= Exercise prompt =
What is printed must match, line for line, the records from their first line through the line containing "html: <div>Establish specific", with pictures left out.

= Records to process =
╭──
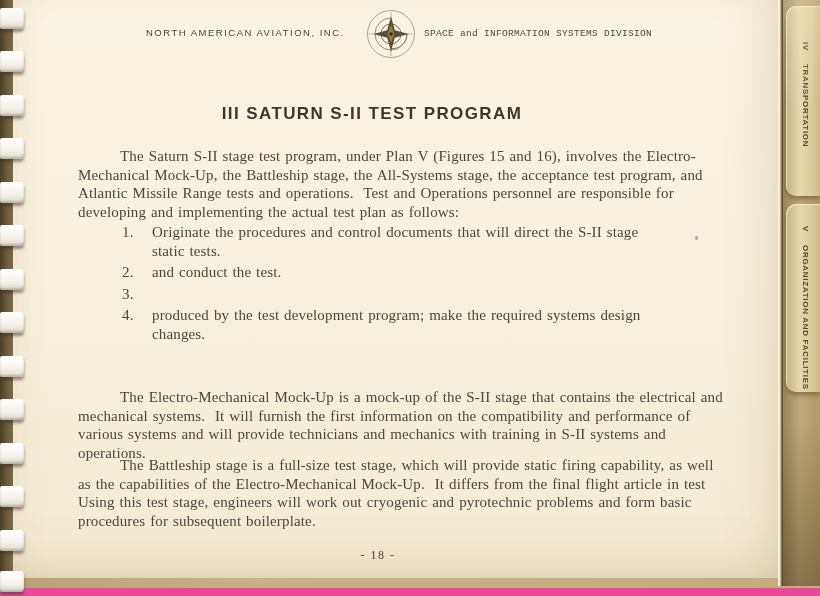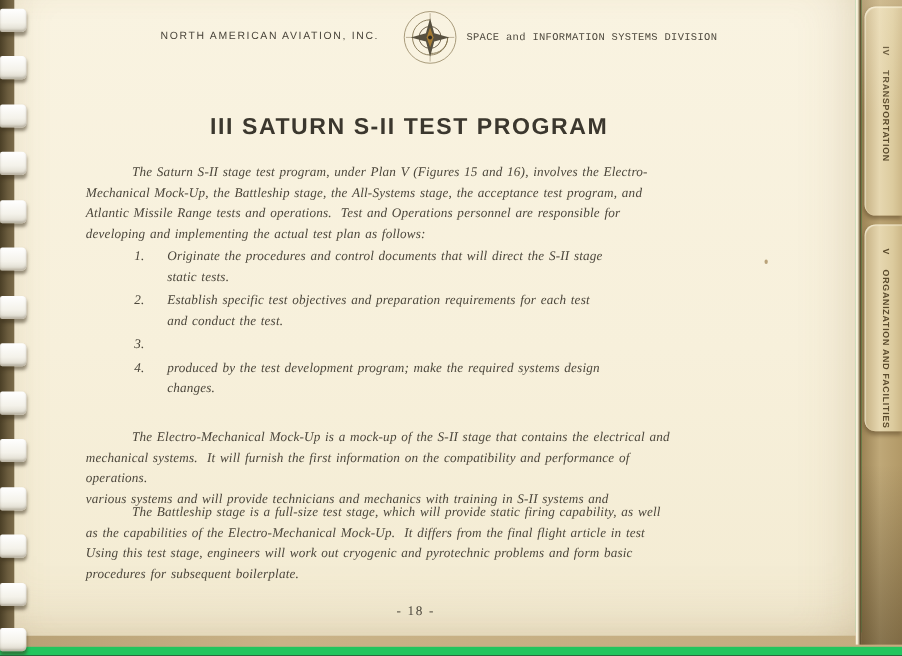"NORTH AMERICAN AVIATION, INC." .scan { background: #22c55e -> #ec4899 }
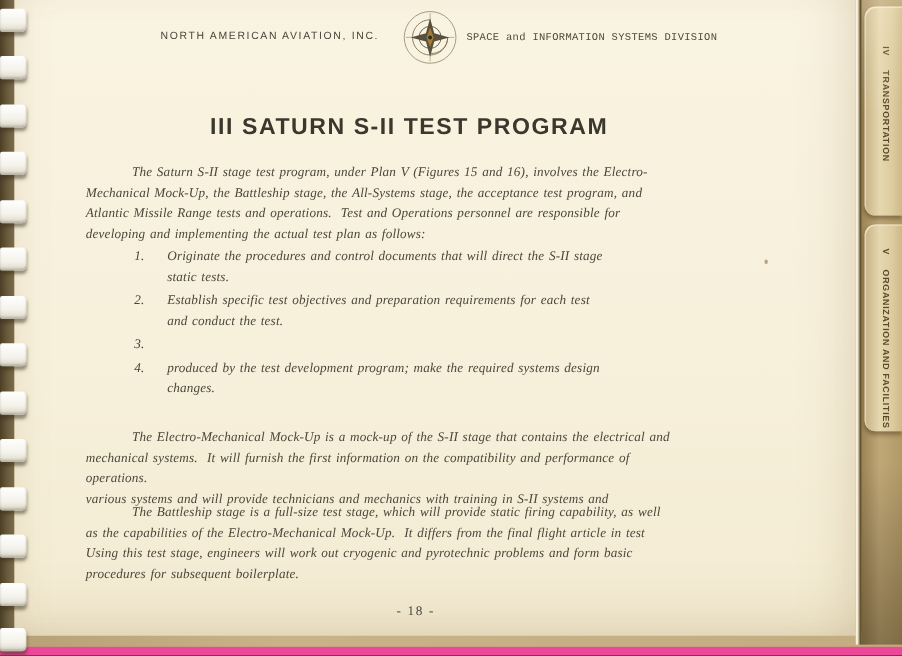"III SATURN S-II TEST PROGRAM" .doc-title { font-size: 21px -> 17px }
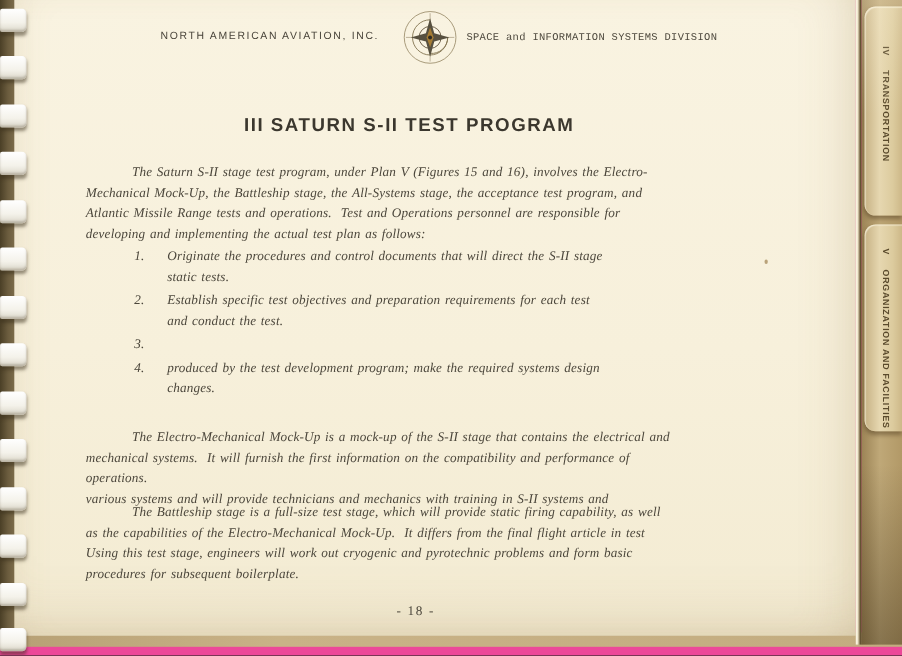"The Saturn S-II stage test" .ln { font-size: 12px -> 15px; font-style: italic -> none }
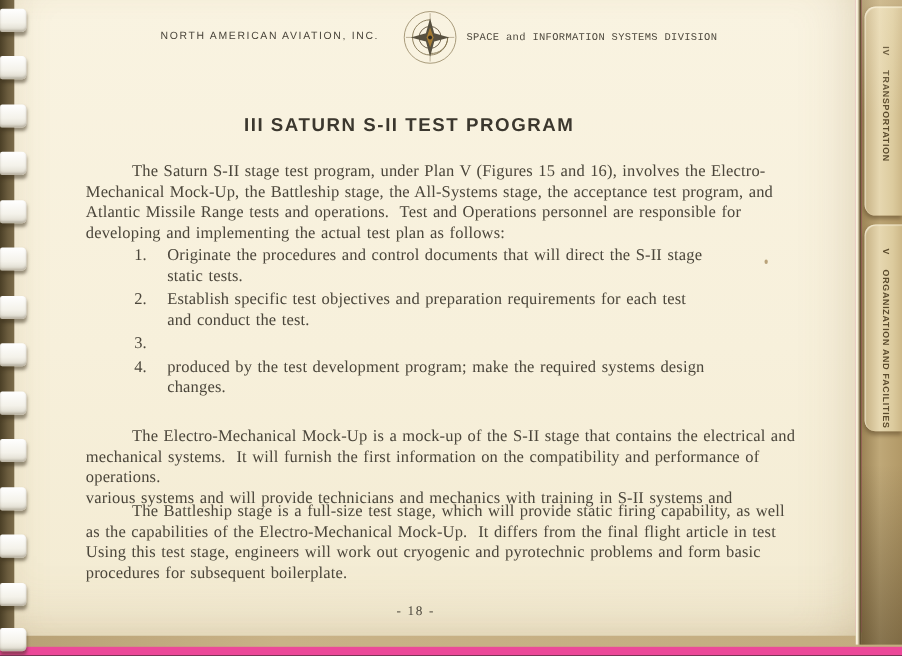"Establish specific test objectives and" div.ln { html: <div>Establish specific test objectives and preparation requirements for each test</div> -> none }
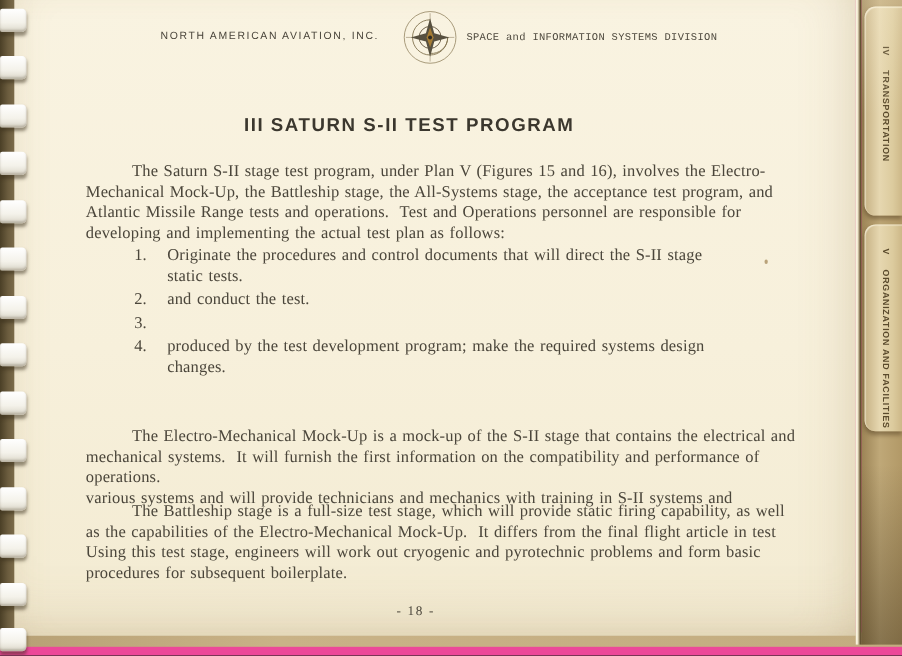"operations." div.ln { order: before "various systems and will provide" -> after "various systems and will provide" }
╰──
= Your solution =
"NORTH AMERICAN AVIATION, INC." .scan { background: #22c55e -> #ec4899 }
"III SATURN S-II TEST PROGRAM" .doc-title { font-size: 21px -> 17px }
"The Saturn S-II stage test" .ln { font-size: 12px -> 15px; font-style: italic -> none }
"Establish specific test objectives and" div.ln { html: <div>Establish specific test objectives and preparation requirements for each test</div> -> none }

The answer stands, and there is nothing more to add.